To demonstrate how different workloads may have different  $V_{opt}$ , we present in Fig. 3 the total power across a wide range of voltages for two different workloads (obtained from the PARSEC benchmark suite [10]). As can be observed, different workloads exhibit different  $V_{opt}$  at which the total power is minimized and such  $V_{opt}$  is not equal to the  $V_{min}$ .

All in all, NCFET-aware DVS is necessary due to the change in the behavior of total power consumption over voltage scaling which stems from the inverse dependency w.r.t. leakage power. The new behavior results in a novel trade-off between leakage and dynamic power. Based on the leakage share (which is workload dependent)  $V_{opt}$  differs from  $V_{min}$ . However, our work exploits the trade-off between the dynamic and leakage power at runtime. Therefore, it is fundamentally different from any existing design-time tradeoffs, e.g., changing the threshold voltage of transistor  $V_{th}$  [12].

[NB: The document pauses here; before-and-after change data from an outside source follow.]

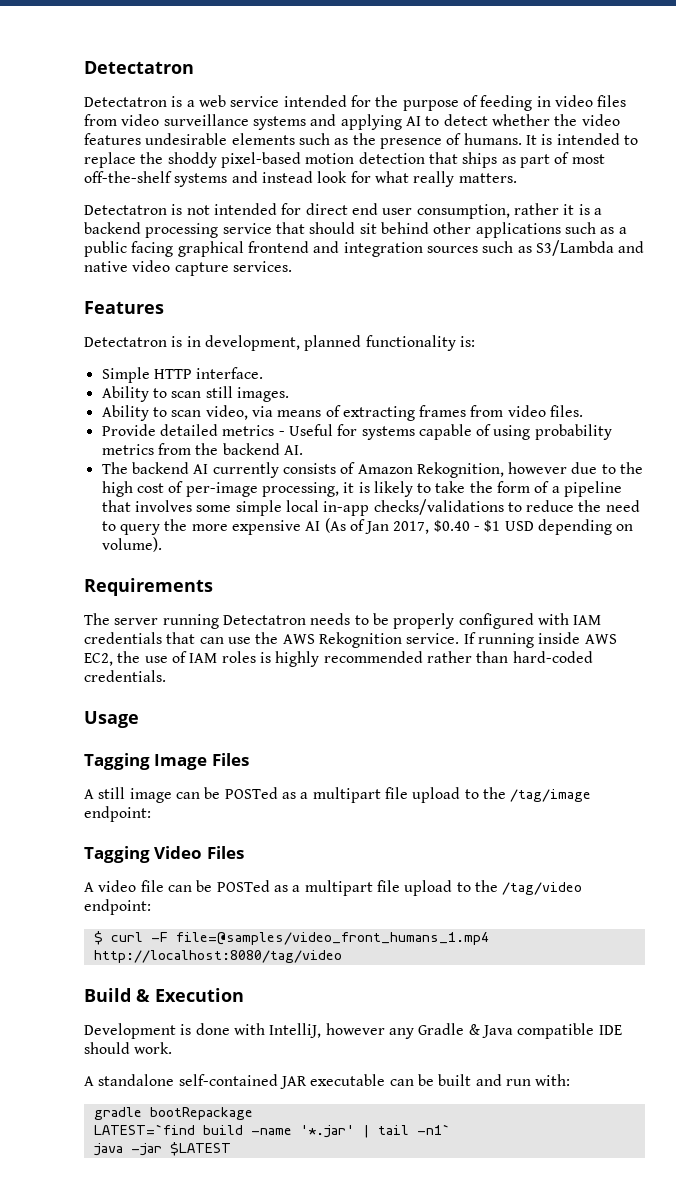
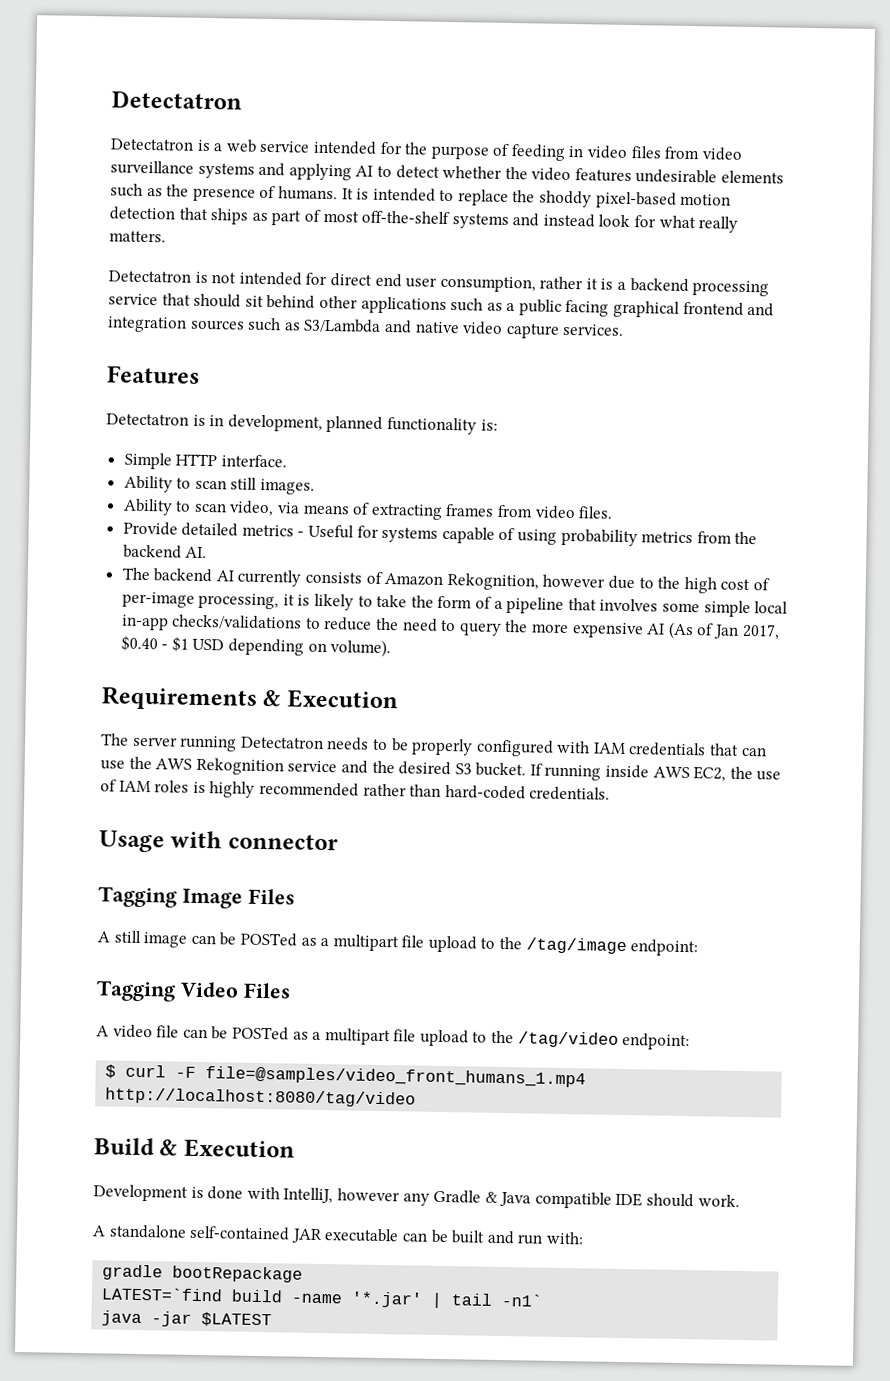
- Requirements
+ Requirements & Execution
- The server running Detectatron needs to be properly configured with IAM credentials that can use the AWS Rekognition service.
+ The server running Detectatron needs to be properly configured with IAM credentials that can use the AWS Rekognition service and the desired S3 bucket.
- Usage
+ Usage with connector

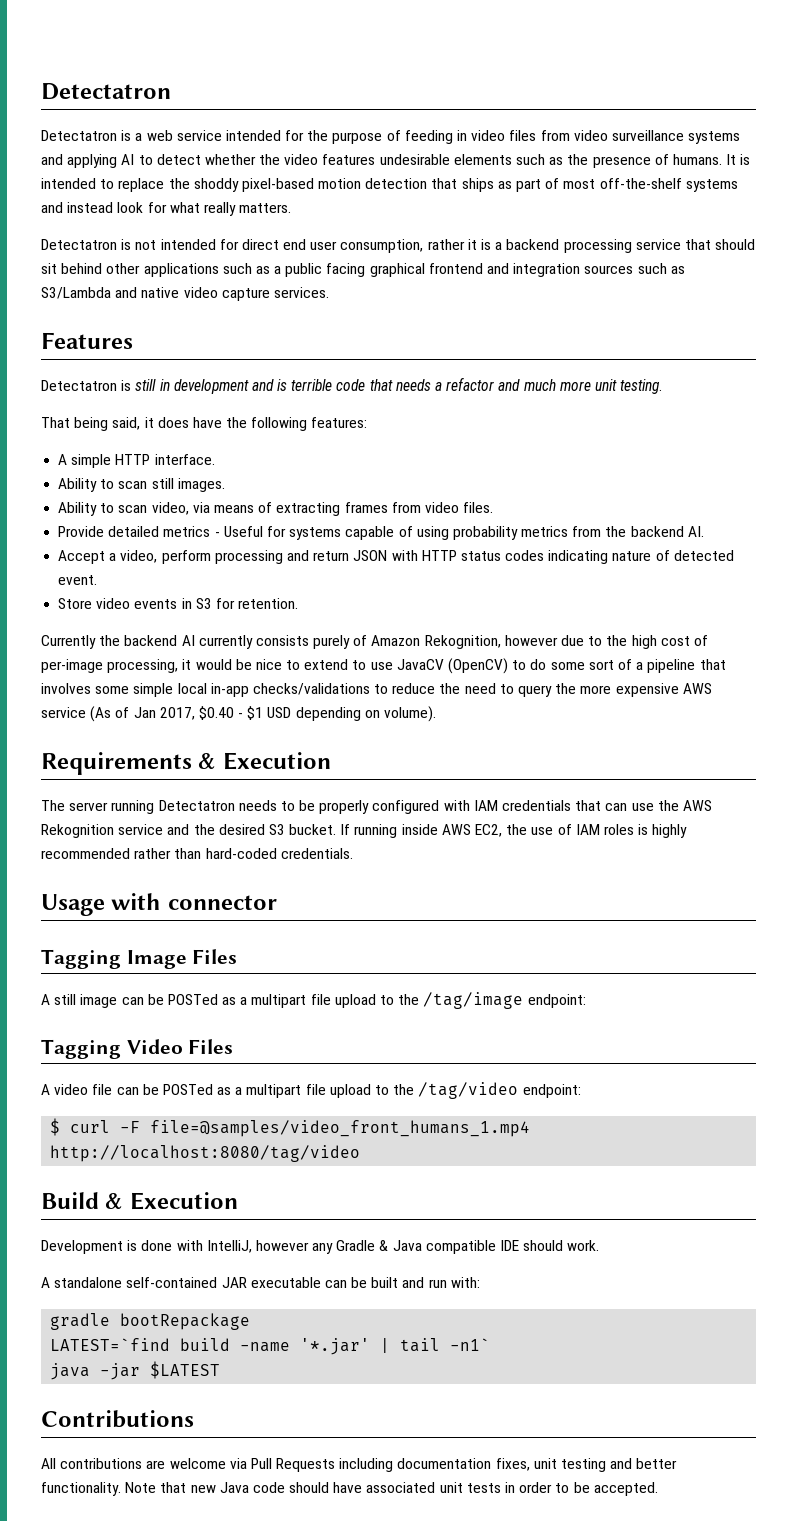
- Detectatron is in development, planned functionality is:
- Simple HTTP interface.
+ Detectatron is still in development and is terrible code that needs a refactor and much more unit testing.
+ That being said, it does have the following features:
+ A simple HTTP interface.
- The backend AI currently consists of Amazon Rekognition, however due to the high cost of per-image processing, it is likely to take the form of a pipeline that involves some simple local in-app checks/validations to reduce the need to query the more expensive AI (As of Jan 2017, $0.40 - $1 USD depending on volume).
+ Accept a video, perform processing and return JSON with HTTP status codes indicating nature of detected event.
+ Store video events in S3 for retention.
+ Currently the backend AI currently consists purely of Amazon Rekognition, however due to the high cost of per-image processing, it would be nice to extend to use JavaCV (OpenCV) to do some sort of a pipeline that involves some simple local in-app checks/validations to reduce the need to query the more expensive AWS service (As of Jan 2017, $0.40 - $1 USD depending on volume).
+ Contributions
+ All contributions are welcome via Pull Requests including documentation fixes, unit testing and better functionality. Note that new Java code should have associated unit tests in order to be accepted.

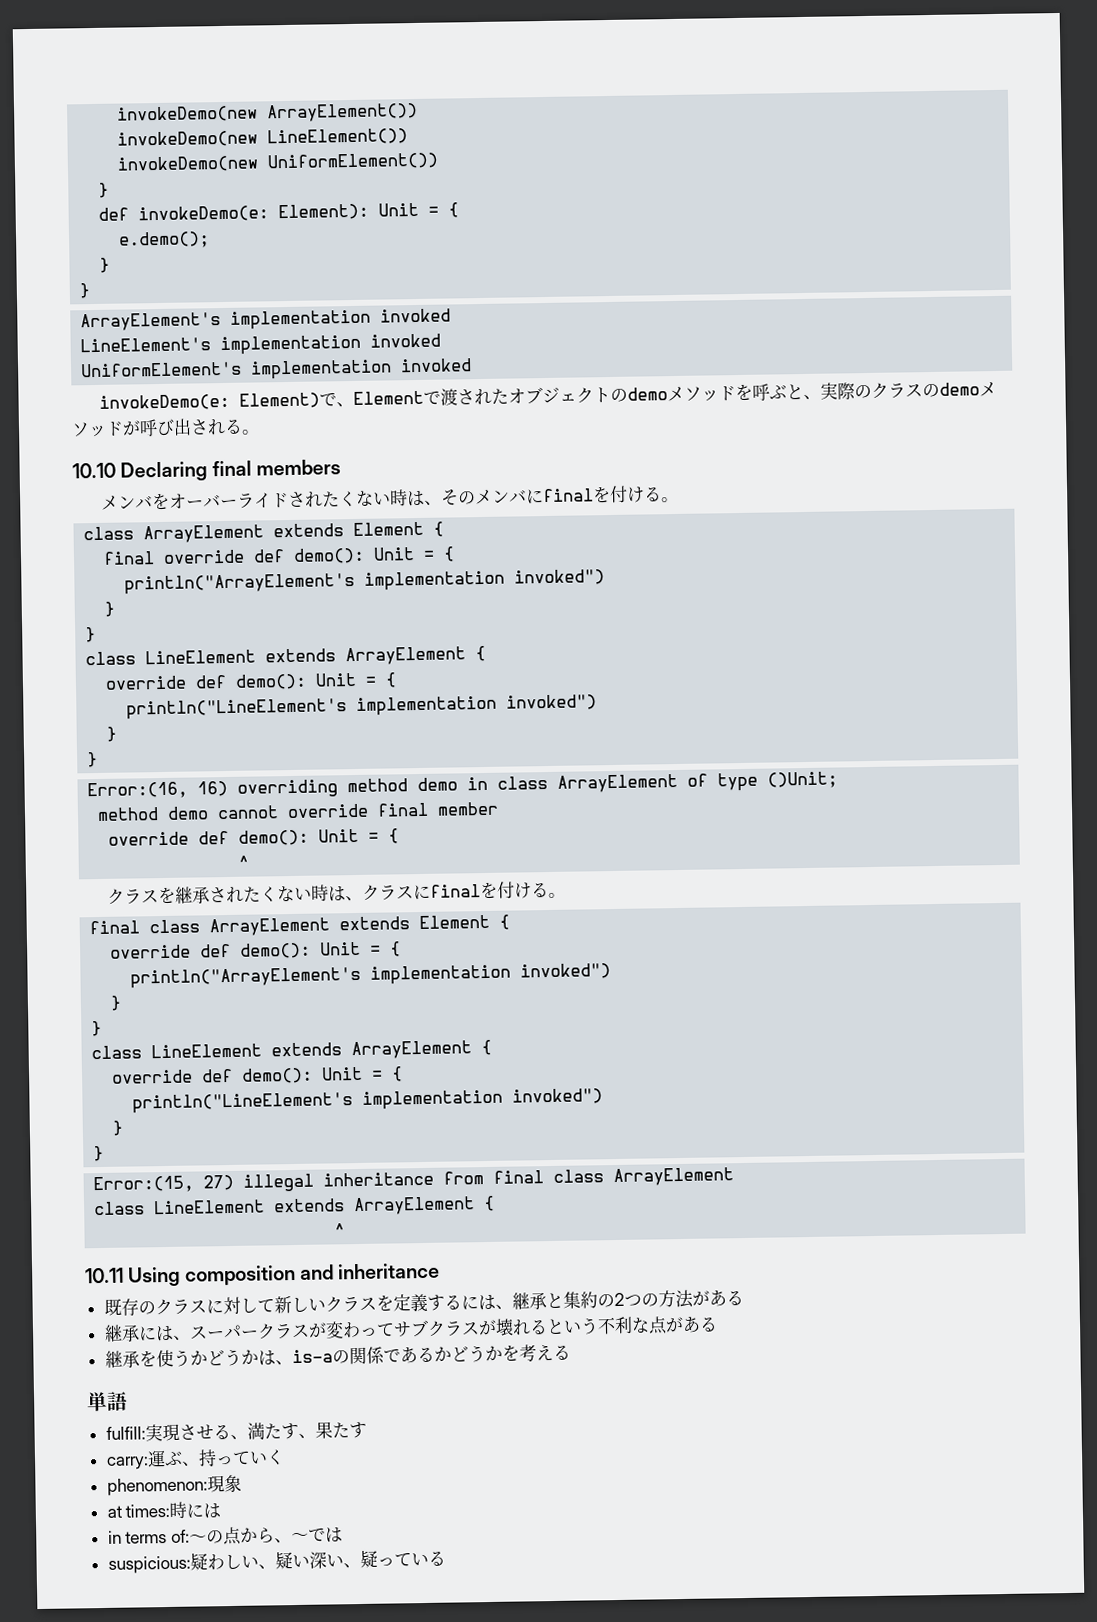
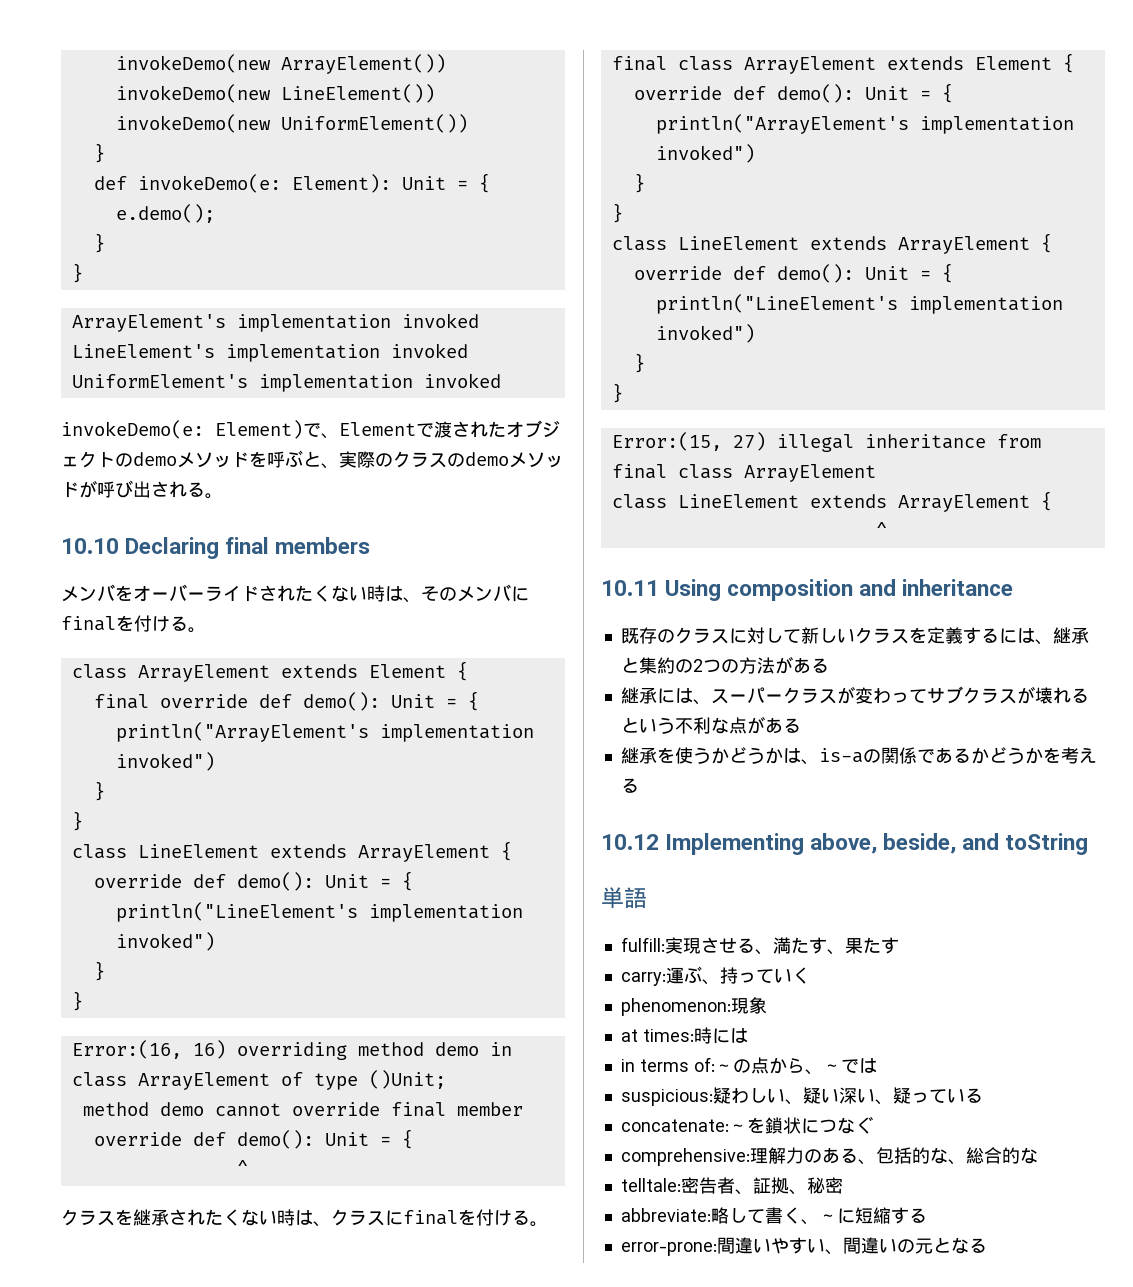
+ 10.12 Implementing above, beside, and toString
+ concatenate:～を鎖状につなぐ
+ comprehensive:理解力のある、包括的な、総合的な
+ telltale:密告者、証拠、秘密
+ abbreviate:略して書く、～に短縮する
+ error-prone:間違いやすい、間違いの元となる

#### **III. OUR NCFET-AWARE DVS TECHNIQUE**

In the following, we first present the developed power and performance models for selecting  $V_{opt}$  at runtime. Then, we present our novel NCFET-aware DVS technique. Power and performance models are derived based on [6].

## A. Design Time: Power and Performance Modeling

The maximum, yet sustainable operating frequency  $f_{max}(V)$  depends on the voltage V through the minimum delay  $d_{min}(V)$ :

$$d_{min}(V) = a_{del} \cdot V^{b_{del}} + c_{del}; \quad f_{max}(V) = \frac{1}{d_{min}(V)}$$
 (1)

 $a_{del} > 0, b_{del} < 0, c_{del} \ge 0$  are constants fitting parameters obtained at design time. Operating at the peak frequency with maximum CPU activity results in the following leakage and peak dynamic power consumption:

$$P_{leak}(V) = a_{leak} \cdot V^{b_{leak}} \tag{2}$$

$$P_{dyn}^{peak}(V, d_{min}(V)) = a_{dyn} \cdot V^{b_{dyn}} + c_{dyn}$$
(3)

 $a_{dyn}>0, b_{dyn}>1, c_{dyn}\geq0, a_{leak}>0, b_{leak}<0$  are constant fitting parameters. Both  $P_{dyn}^{peak}(V, d_{min}(V))$  and  $P_{leak}(V)$  are convex in V. It is possible to operate the CPU at lower frequency (higher delay) than the maximum sustainable frequency (minimum sustainable delay). Since leakage power is independent from CPU activity, it is not affected. Dynamic power decreases proportionally with the increase in the delay.

$$P_{dyn}^{peak}(V,d) = \frac{d_{min}(V)}{d} \cdot P_{dyn}^{peak}(V,d_{min}(V))$$

$$= a_{del}a_{dyn}V^{b_{del}+b_{dyn}} + a_{del}c_{dyn}V^{b_{del}}$$

$$+ a_{dyn}c_{del}V^{b_{dyn}} + c_{del}c_{dyn}$$
(4)

 $P_{dyn}^{peak}(V,d)$  is convex in V (for constant d) if  $b_{dyn}+b_{del}>1$ .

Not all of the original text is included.